◆ Input records ◆
"""

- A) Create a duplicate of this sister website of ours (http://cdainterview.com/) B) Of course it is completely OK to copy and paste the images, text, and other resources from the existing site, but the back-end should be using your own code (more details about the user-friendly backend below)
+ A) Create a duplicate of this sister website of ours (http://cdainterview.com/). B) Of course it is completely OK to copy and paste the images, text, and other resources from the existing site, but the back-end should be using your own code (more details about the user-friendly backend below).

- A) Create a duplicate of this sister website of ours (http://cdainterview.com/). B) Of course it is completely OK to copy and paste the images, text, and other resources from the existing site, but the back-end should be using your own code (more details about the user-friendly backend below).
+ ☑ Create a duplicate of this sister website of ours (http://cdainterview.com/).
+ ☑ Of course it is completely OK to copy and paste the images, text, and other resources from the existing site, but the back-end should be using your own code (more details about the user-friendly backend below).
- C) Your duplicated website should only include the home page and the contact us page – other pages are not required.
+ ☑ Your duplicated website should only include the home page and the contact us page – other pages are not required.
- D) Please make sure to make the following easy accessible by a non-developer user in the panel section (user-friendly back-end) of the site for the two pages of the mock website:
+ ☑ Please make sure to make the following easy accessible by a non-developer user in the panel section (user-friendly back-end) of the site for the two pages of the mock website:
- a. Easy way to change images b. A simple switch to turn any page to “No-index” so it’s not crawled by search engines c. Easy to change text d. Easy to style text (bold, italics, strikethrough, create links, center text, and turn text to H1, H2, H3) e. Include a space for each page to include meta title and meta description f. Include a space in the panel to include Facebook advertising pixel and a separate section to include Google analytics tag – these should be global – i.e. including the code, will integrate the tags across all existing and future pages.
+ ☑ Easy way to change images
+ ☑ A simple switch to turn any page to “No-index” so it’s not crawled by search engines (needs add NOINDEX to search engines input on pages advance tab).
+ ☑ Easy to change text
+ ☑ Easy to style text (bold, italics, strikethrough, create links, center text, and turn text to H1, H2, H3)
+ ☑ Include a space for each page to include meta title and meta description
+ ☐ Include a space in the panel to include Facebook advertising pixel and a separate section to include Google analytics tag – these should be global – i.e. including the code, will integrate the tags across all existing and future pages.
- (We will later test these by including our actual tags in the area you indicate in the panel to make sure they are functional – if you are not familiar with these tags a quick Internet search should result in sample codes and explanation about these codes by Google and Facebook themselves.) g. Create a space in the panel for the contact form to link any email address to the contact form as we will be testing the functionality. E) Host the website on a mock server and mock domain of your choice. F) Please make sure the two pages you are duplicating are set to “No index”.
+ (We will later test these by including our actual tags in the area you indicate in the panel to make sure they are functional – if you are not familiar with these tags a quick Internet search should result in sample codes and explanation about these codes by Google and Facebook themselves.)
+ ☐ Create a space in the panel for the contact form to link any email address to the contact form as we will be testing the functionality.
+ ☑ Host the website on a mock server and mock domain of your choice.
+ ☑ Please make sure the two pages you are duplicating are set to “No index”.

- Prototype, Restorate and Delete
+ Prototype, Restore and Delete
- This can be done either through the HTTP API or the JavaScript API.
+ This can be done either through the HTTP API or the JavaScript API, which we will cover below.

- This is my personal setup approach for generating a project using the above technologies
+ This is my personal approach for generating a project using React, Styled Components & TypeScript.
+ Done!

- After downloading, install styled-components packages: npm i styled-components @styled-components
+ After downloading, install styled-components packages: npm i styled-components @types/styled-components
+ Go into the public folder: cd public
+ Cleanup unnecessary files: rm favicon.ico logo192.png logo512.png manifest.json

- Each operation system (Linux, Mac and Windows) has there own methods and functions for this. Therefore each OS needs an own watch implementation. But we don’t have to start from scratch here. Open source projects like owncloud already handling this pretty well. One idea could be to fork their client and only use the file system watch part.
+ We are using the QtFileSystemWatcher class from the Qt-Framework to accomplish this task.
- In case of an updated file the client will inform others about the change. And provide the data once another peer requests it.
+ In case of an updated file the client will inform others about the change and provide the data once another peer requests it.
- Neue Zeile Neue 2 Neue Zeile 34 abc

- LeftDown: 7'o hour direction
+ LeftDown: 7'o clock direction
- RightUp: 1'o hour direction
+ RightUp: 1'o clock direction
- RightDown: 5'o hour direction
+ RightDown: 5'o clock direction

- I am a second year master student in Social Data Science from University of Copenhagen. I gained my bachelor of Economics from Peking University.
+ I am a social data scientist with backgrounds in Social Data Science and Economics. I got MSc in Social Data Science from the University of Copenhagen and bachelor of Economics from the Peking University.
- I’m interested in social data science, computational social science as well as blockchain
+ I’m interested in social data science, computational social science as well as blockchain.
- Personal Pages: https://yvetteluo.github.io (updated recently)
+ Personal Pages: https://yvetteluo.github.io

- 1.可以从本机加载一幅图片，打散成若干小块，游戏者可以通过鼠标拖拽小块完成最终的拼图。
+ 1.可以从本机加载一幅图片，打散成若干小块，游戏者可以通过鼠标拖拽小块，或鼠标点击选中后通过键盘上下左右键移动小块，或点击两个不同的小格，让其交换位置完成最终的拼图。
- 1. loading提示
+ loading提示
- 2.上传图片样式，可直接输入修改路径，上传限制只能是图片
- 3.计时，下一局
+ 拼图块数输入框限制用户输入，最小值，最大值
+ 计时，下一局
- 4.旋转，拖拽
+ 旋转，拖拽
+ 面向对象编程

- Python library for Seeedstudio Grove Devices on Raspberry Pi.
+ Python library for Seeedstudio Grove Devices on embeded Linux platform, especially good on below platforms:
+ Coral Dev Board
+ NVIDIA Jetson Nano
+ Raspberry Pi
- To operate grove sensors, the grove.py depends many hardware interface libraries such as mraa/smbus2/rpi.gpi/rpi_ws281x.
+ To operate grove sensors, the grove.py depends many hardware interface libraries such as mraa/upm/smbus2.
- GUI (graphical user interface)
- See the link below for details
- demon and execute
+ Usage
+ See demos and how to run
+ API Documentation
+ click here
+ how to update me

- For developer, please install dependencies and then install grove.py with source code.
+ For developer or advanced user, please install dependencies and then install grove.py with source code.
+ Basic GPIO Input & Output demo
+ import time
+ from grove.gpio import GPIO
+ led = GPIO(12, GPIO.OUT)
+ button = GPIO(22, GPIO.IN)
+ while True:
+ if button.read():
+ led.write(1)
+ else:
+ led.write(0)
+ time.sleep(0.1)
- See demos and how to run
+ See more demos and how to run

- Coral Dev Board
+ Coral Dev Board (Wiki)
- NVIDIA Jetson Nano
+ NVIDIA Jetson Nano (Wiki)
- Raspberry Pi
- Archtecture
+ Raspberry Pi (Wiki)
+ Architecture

"""

◆ What this task involves ◆
Write out every entry once more, precisely as it stands.

◆ Result ◆
- A) Create a duplicate of this sister website of ours (http://cdainterview.com/) B) Of course it is completely OK to copy and paste the images, text, and other resources from the existing site, but the back-end should be using your own code (more details about the user-friendly backend below)
+ A) Create a duplicate of this sister website of ours (http://cdainterview.com/). B) Of course it is completely OK to copy and paste the images, text, and other resources from the existing site, but the back-end should be using your own code (more details about the user-friendly backend below).

- A) Create a duplicate of this sister website of ours (http://cdainterview.com/). B) Of course it is completely OK to copy and paste the images, text, and other resources from the existing site, but the back-end should be using your own code (more details about the user-friendly backend below).
+ ☑ Create a duplicate of this sister website of ours (http://cdainterview.com/).
+ ☑ Of course it is completely OK to copy and paste the images, text, and other resources from the existing site, but the back-end should be using your own code (more details about the user-friendly backend below).
- C) Your duplicated website should only include the home page and the contact us page – other pages are not required.
+ ☑ Your duplicated website should only include the home page and the contact us page – other pages are not required.
- D) Please make sure to make the following easy accessible by a non-developer user in the panel section (user-friendly back-end) of the site for the two pages of the mock website:
+ ☑ Please make sure to make the following easy accessible by a non-developer user in the panel section (user-friendly back-end) of the site for the two pages of the mock website:
- a. Easy way to change images b. A simple switch to turn any page to “No-index” so it’s not crawled by search engines c. Easy to change text d. Easy to style text (bold, italics, strikethrough, create links, center text, and turn text to H1, H2, H3) e. Include a space for each page to include meta title and meta description f. Include a space in the panel to include Facebook advertising pixel and a separate section to include Google analytics tag – these should be global – i.e. including the code, will integrate the tags across all existing and future pages.
+ ☑ Easy way to change images
+ ☑ A simple switch to turn any page to “No-index” so it’s not crawled by search engines (needs add NOINDEX to search engines input on pages advance tab).
+ ☑ Easy to change text
+ ☑ Easy to style text (bold, italics, strikethrough, create links, center text, and turn text to H1, H2, H3)
+ ☑ Include a space for each page to include meta title and meta description
+ ☐ Include a space in the panel to include Facebook advertising pixel and a separate section to include Google analytics tag – these should be global – i.e. including the code, will integrate the tags across all existing and future pages.
- (We will later test these by including our actual tags in the area you indicate in the panel to make sure they are functional – if you are not familiar with these tags a quick Internet search should result in sample codes and explanation about these codes by Google and Facebook themselves.) g. Create a space in the panel for the contact form to link any email address to the contact form as we will be testing the functionality. E) Host the website on a mock server and mock domain of your choice. F) Please make sure the two pages you are duplicating are set to “No index”.
+ (We will later test these by including our actual tags in the area you indicate in the panel to make sure they are functional – if you are not familiar with these tags a quick Internet search should result in sample codes and explanation about these codes by Google and Facebook themselves.)
+ ☐ Create a space in the panel for the contact form to link any email address to the contact form as we will be testing the functionality.
+ ☑ Host the website on a mock server and mock domain of your choice.
+ ☑ Please make sure the two pages you are duplicating are set to “No index”.

- Prototype, Restorate and Delete
+ Prototype, Restore and Delete
- This can be done either through the HTTP API or the JavaScript API.
+ This can be done either through the HTTP API or the JavaScript API, which we will cover below.

- This is my personal setup approach for generating a project using the above technologies
+ This is my personal approach for generating a project using React, Styled Components & TypeScript.
+ Done!

- After downloading, install styled-components packages: npm i styled-components @styled-components
+ After downloading, install styled-components packages: npm i styled-components @types/styled-components
+ Go into the public folder: cd public
+ Cleanup unnecessary files: rm favicon.ico logo192.png logo512.png manifest.json

- Each operation system (Linux, Mac and Windows) has there own methods and functions for this. Therefore each OS needs an own watch implementation. But we don’t have to start from scratch here. Open source projects like owncloud already handling this pretty well. One idea could be to fork their client and only use the file system watch part.
+ We are using the QtFileSystemWatcher class from the Qt-Framework to accomplish this task.
- In case of an updated file the client will inform others about the change. And provide the data once another peer requests it.
+ In case of an updated file the client will inform others about the change and provide the data once another peer requests it.
- Neue Zeile Neue 2 Neue Zeile 34 abc

- LeftDown: 7'o hour direction
+ LeftDown: 7'o clock direction
- RightUp: 1'o hour direction
+ RightUp: 1'o clock direction
- RightDown: 5'o hour direction
+ RightDown: 5'o clock direction

- I am a second year master student in Social Data Science from University of Copenhagen. I gained my bachelor of Economics from Peking University.
+ I am a social data scientist with backgrounds in Social Data Science and Economics. I got MSc in Social Data Science from the University of Copenhagen and bachelor of Economics from the Peking University.
- I’m interested in social data science, computational social science as well as blockchain
+ I’m interested in social data science, computational social science as well as blockchain.
- Personal Pages: https://yvetteluo.github.io (updated recently)
+ Personal Pages: https://yvetteluo.github.io

- 1.可以从本机加载一幅图片，打散成若干小块，游戏者可以通过鼠标拖拽小块完成最终的拼图。
+ 1.可以从本机加载一幅图片，打散成若干小块，游戏者可以通过鼠标拖拽小块，或鼠标点击选中后通过键盘上下左右键移动小块，或点击两个不同的小格，让其交换位置完成最终的拼图。
- 1. loading提示
+ loading提示
- 2.上传图片样式，可直接输入修改路径，上传限制只能是图片
- 3.计时，下一局
+ 拼图块数输入框限制用户输入，最小值，最大值
+ 计时，下一局
- 4.旋转，拖拽
+ 旋转，拖拽
+ 面向对象编程

- Python library for Seeedstudio Grove Devices on Raspberry Pi.
+ Python library for Seeedstudio Grove Devices on embeded Linux platform, especially good on below platforms:
+ Coral Dev Board
+ NVIDIA Jetson Nano
+ Raspberry Pi
- To operate grove sensors, the grove.py depends many hardware interface libraries such as mraa/smbus2/rpi.gpi/rpi_ws281x.
+ To operate grove sensors, the grove.py depends many hardware interface libraries such as mraa/upm/smbus2.
- GUI (graphical user interface)
- See the link below for details
- demon and execute
+ Usage
+ See demos and how to run
+ API Documentation
+ click here
+ how to update me

- For developer, please install dependencies and then install grove.py with source code.
+ For developer or advanced user, please install dependencies and then install grove.py with source code.
+ Basic GPIO Input & Output demo
+ import time
+ from grove.gpio import GPIO
+ led = GPIO(12, GPIO.OUT)
+ button = GPIO(22, GPIO.IN)
+ while True:
+ if button.read():
+ led.write(1)
+ else:
+ led.write(0)
+ time.sleep(0.1)
- See demos and how to run
+ See more demos and how to run

- Coral Dev Board
+ Coral Dev Board (Wiki)
- NVIDIA Jetson Nano
+ NVIDIA Jetson Nano (Wiki)
- Raspberry Pi
- Archtecture
+ Raspberry Pi (Wiki)
+ Architecture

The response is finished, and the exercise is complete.